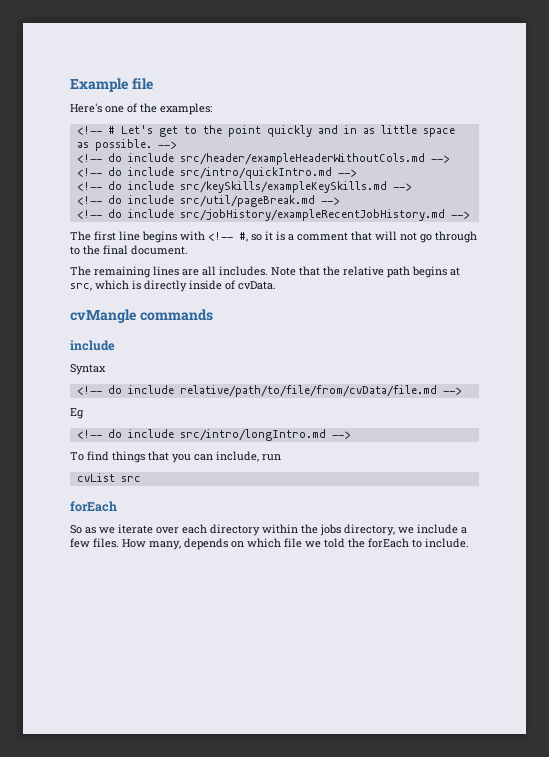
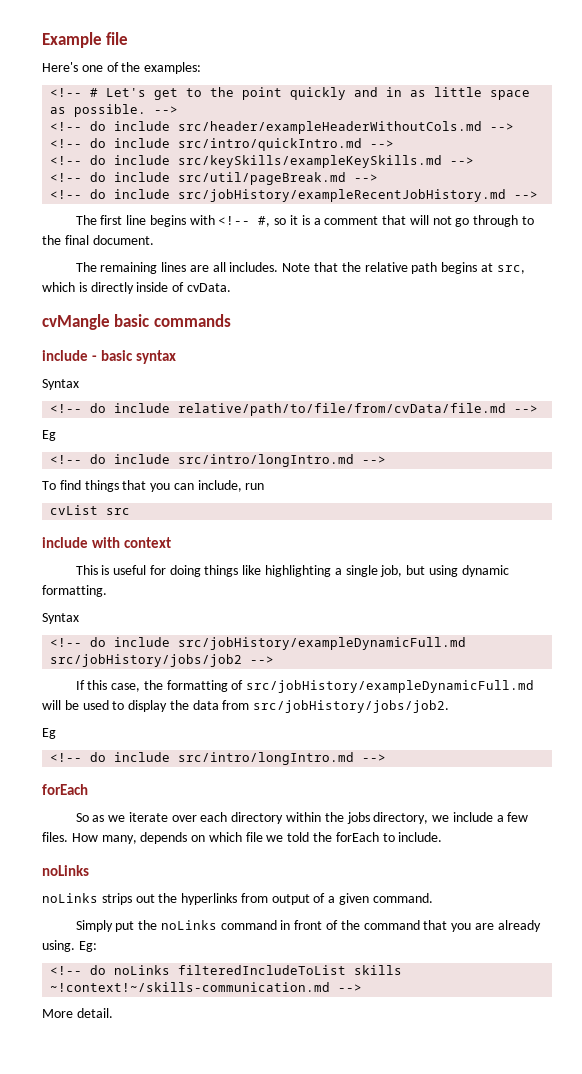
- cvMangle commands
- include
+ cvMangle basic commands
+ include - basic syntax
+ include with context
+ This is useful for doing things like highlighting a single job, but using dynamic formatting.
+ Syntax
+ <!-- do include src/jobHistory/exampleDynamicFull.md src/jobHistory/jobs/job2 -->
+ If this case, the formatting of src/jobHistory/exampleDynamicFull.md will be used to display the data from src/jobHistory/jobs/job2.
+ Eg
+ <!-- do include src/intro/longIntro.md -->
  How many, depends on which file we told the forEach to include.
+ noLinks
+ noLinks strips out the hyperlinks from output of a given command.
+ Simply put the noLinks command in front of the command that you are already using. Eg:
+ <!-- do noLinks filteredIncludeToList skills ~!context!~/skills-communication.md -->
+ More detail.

* * *

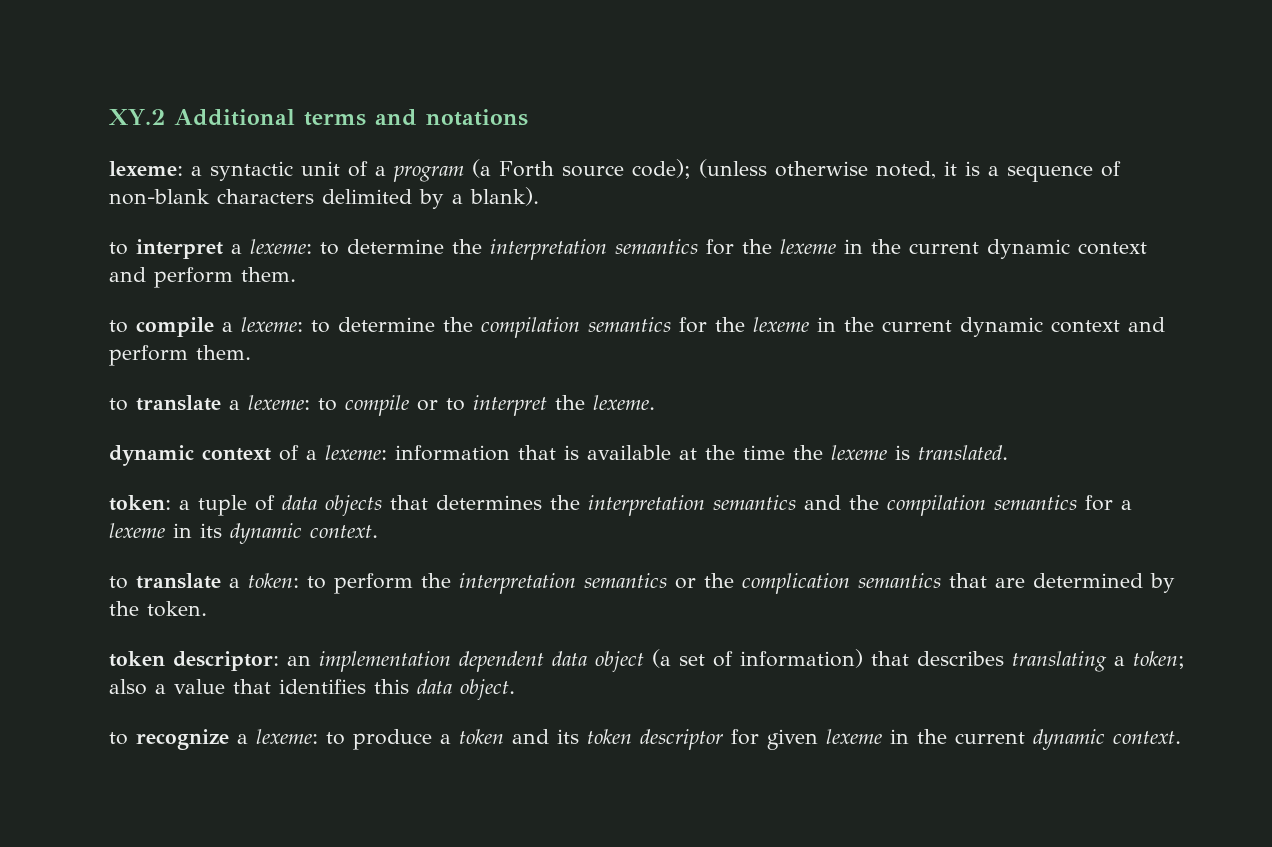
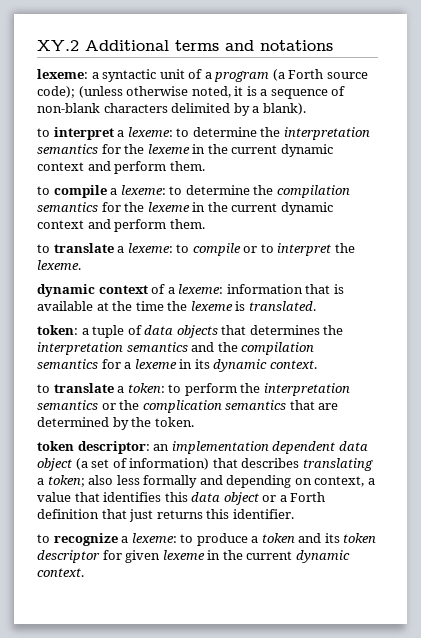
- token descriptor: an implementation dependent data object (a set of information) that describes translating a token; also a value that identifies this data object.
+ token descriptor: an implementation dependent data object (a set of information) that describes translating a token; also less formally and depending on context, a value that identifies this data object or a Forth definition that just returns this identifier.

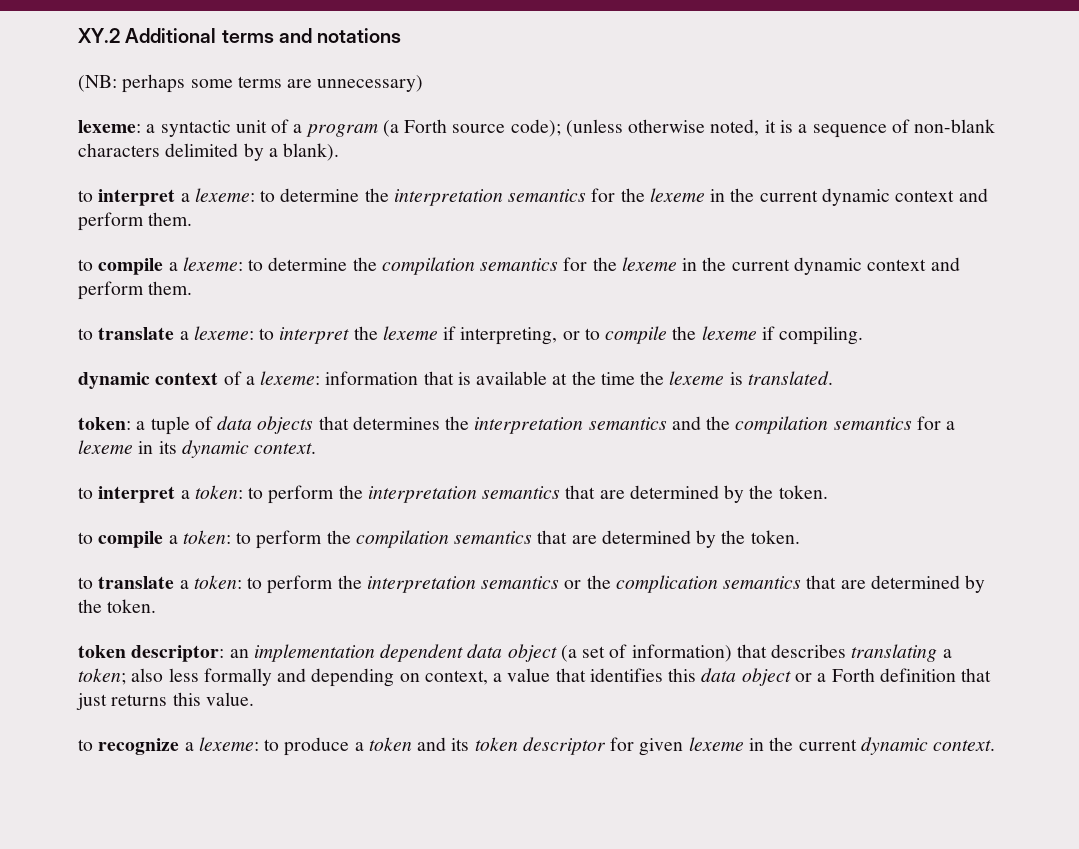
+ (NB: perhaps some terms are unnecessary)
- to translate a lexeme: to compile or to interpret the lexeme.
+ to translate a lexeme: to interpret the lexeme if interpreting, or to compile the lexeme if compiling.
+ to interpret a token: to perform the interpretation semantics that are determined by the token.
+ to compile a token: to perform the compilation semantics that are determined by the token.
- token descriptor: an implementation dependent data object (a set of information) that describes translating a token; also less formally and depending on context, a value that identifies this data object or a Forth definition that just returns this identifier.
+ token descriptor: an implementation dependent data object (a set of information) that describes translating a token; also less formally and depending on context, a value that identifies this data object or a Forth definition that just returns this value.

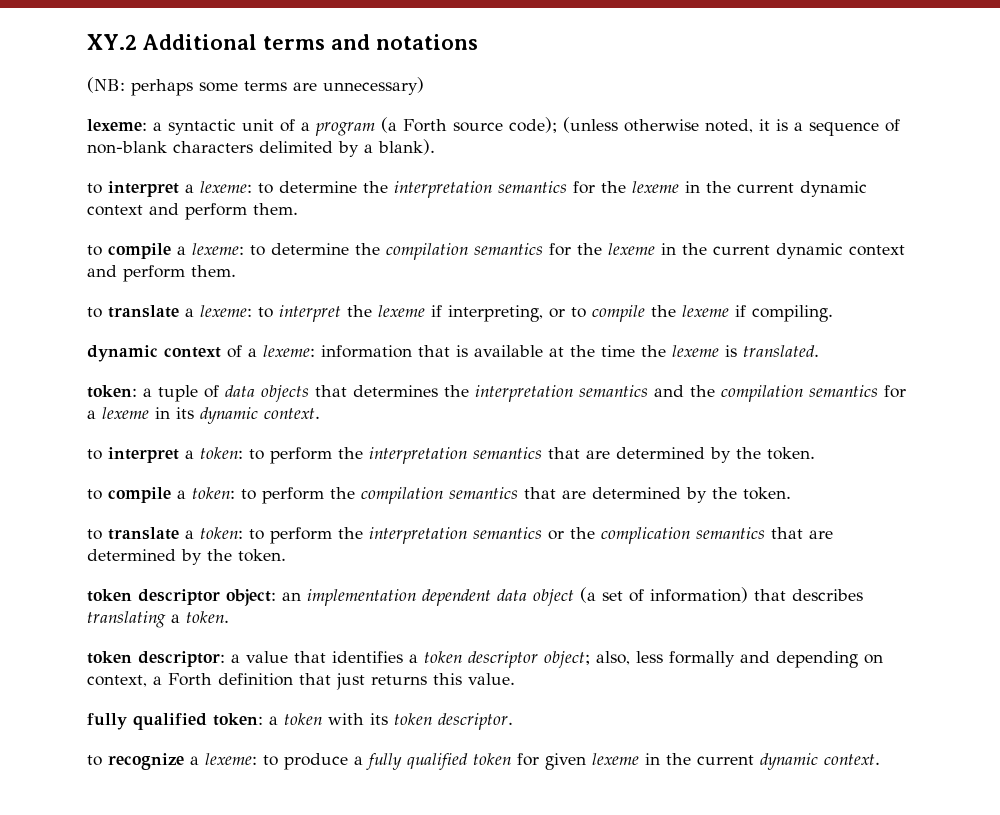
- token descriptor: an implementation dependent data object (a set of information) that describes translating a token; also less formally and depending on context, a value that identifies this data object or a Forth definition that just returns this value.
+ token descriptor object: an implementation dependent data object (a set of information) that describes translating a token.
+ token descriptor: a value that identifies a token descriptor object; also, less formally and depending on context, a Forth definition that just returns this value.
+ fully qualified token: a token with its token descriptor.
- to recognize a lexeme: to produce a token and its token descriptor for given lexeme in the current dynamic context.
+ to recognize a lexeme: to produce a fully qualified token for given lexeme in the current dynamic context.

The task: Using the records above, count how many lines include the word "dependent", and reply only with that figure.

Task answer: 6